Keywords: 6 max.) FSCV, Carbon fiber microelectrodes, Michaelis-menten, Uptake 1, Uptake 2, MFB
1. Introduction
The medial prefrontal cortex (mPFC) has garnered substantial interest in recent times amongst a diverse group of experts (Calipari et al., 2018; Guise and Shapiro, 2017; Kim et al., 2017). Cutting-edge research has centered on the role of the mPFC in differentiating memories (Guise and Shapiro, 2017) and suppressing reward-seeking behavior (Kim et al., 2017) via projections to other brain regions. Recent work has identified a key factor in the mPFC which may be imperative to treating addiction without the potential for abuse (Calipari et al., 2018). These studies, among others, highlight the many functions of the mPFC and the importance they play in a variety of contexts.
The role of the mPFC in modulating behavior is widely encompassing, with only a few functions mentioned above. As such, changes during development, including stress, drugs or social interactions, can affect the organization and function of the mPFC possibly leading to behavioral impairment (Kolb et al., 2012). To this end, our laboratory is interested in investigating the mPFC in the context of developmental disorders. Our specific interest is to understand how the chemistry in this area underlies the behavioral phenotypes of pathologies such as autism spectrum disorder (ASD). Since serotonin plays significant roles in early brain development (Whitaker-Azmitia, 2001) and the mPFC is densely innervated with this messenger’s neurons (Robbins, 2005), we find it meritorious to focus our chemical studies on serotonin. Serotonin chemistry in the periphery is impaired during ASD (Hranilovic and Blazevic, 2014) however, there is currently no consensus on how or if the brain’s serotonin chemistry, specifically in the mPFC, is altered during ASD. For example, human positron emission studies and animal autoradiographic studies are contradictory in their reports of serotonin transporter (SERT) density and binding capacity, with some reporting decreased SERT binding compared to controls, yet others showing no change in SERT density (Dufour-Rainfray et al., 2010; Nakamura et al., 2010) in ASD cases and models. These studies are then necessarily at odds with other animal-only ASD models that show region-dependent abnormalities in the density of serotonin neurons (Guo and Commons, 2017), reduced SERT binding (Gould et al., 2011) and reduced excitatory transmission (Nakai et al., 2017).

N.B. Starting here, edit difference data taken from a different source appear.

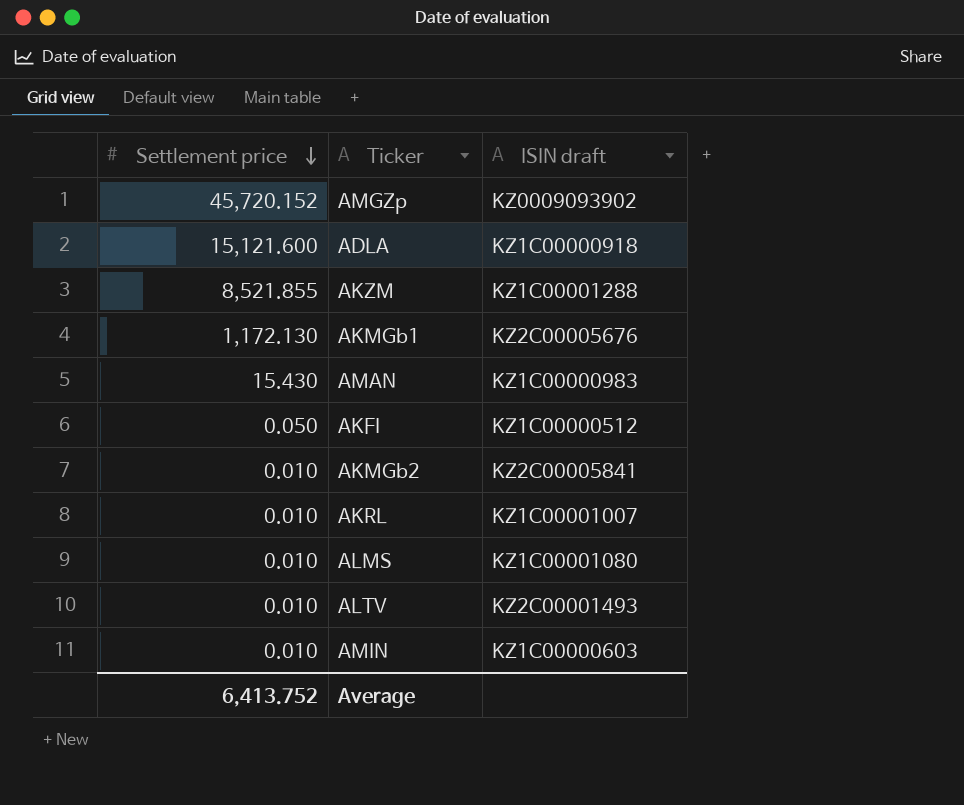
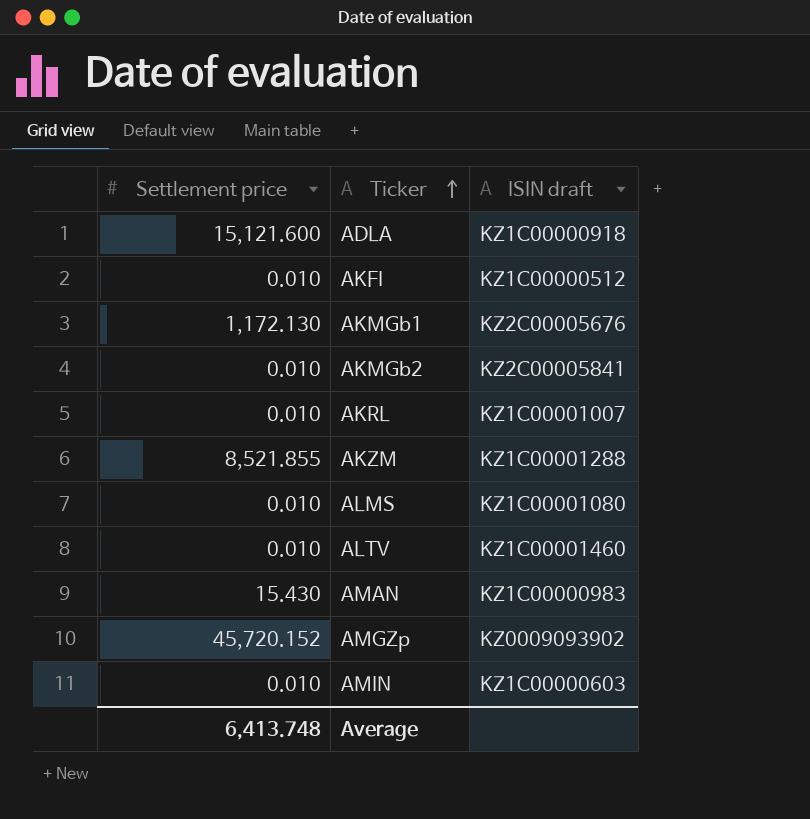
row order: Settlement price descending -> Ticker ascending
AKFI | Settlement price: 0.050 -> 0.010
ALTV | ISIN draft: KZ2C00001493 -> KZ1C00001460
Average | Settlement price: 6,413.752 -> 6,413.748

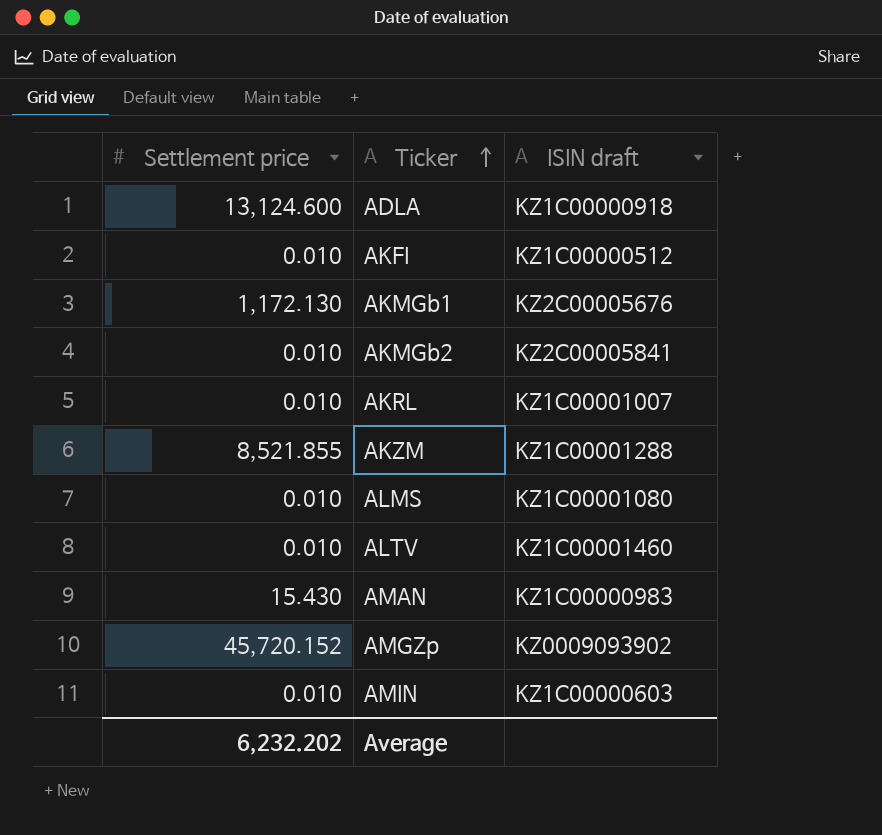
ADLA | Settlement price: 15,121.600 -> 13,124.600
Average | Settlement price: 6,413.748 -> 6,232.202

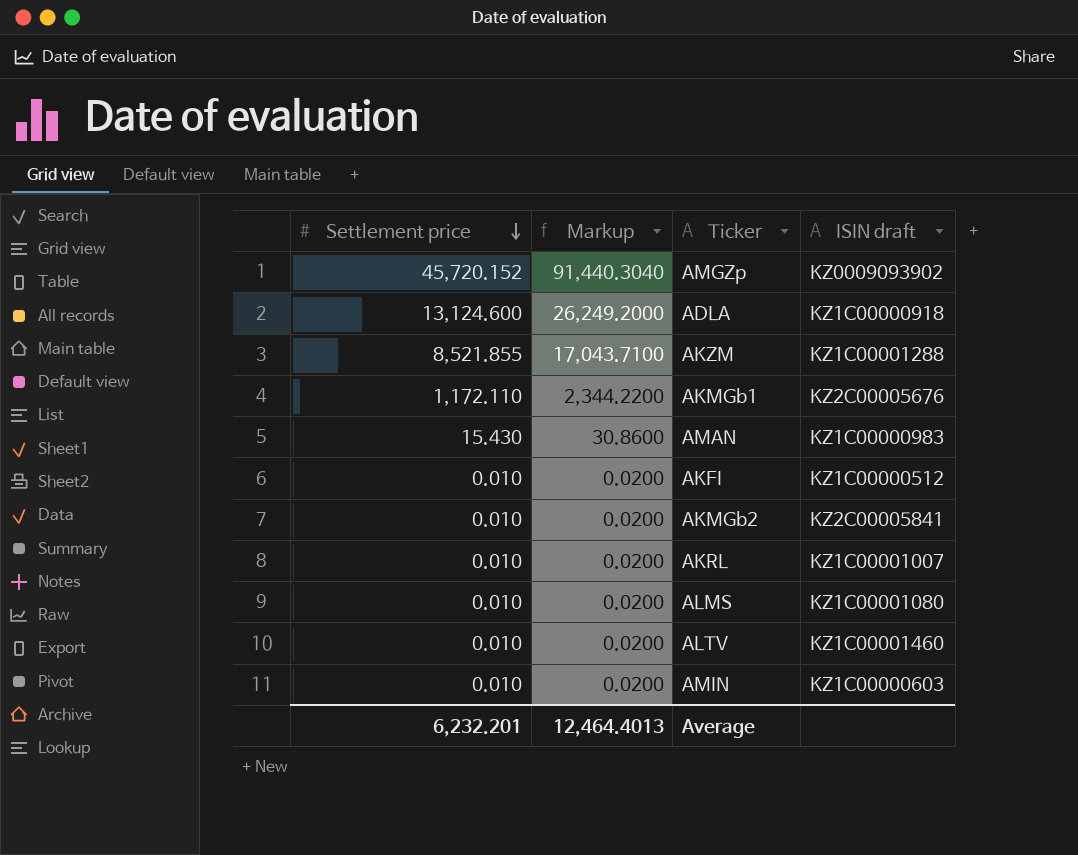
row order: Ticker ascending -> Settlement price descending
column Markup | formula: none -> [Settlement price] * 2
AKMGb1 | Settlement price: 1,172.130 -> 1,172.110
Average | Settlement price: 6,232.202 -> 6,232.201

Given the uncertainties outlined above, here we seek to better define serotonin chemistry in the mPFC by applying cutting edge analytical methods, fast-scan cyclic voltammetry (FSCV) and fast-scan controlled adsorption voltammetry (FSCAV), for real-time in vivo serotonin analysis in the mPFC. The small size (~7 μm) of the carbon fiber microelectrode (CFM) and excellent selectivity and sensitivity of these techniques allows for sub-second measurements of stimulated serotonin release and reuptake as well as rapid (< 1 min) ambient level measurements.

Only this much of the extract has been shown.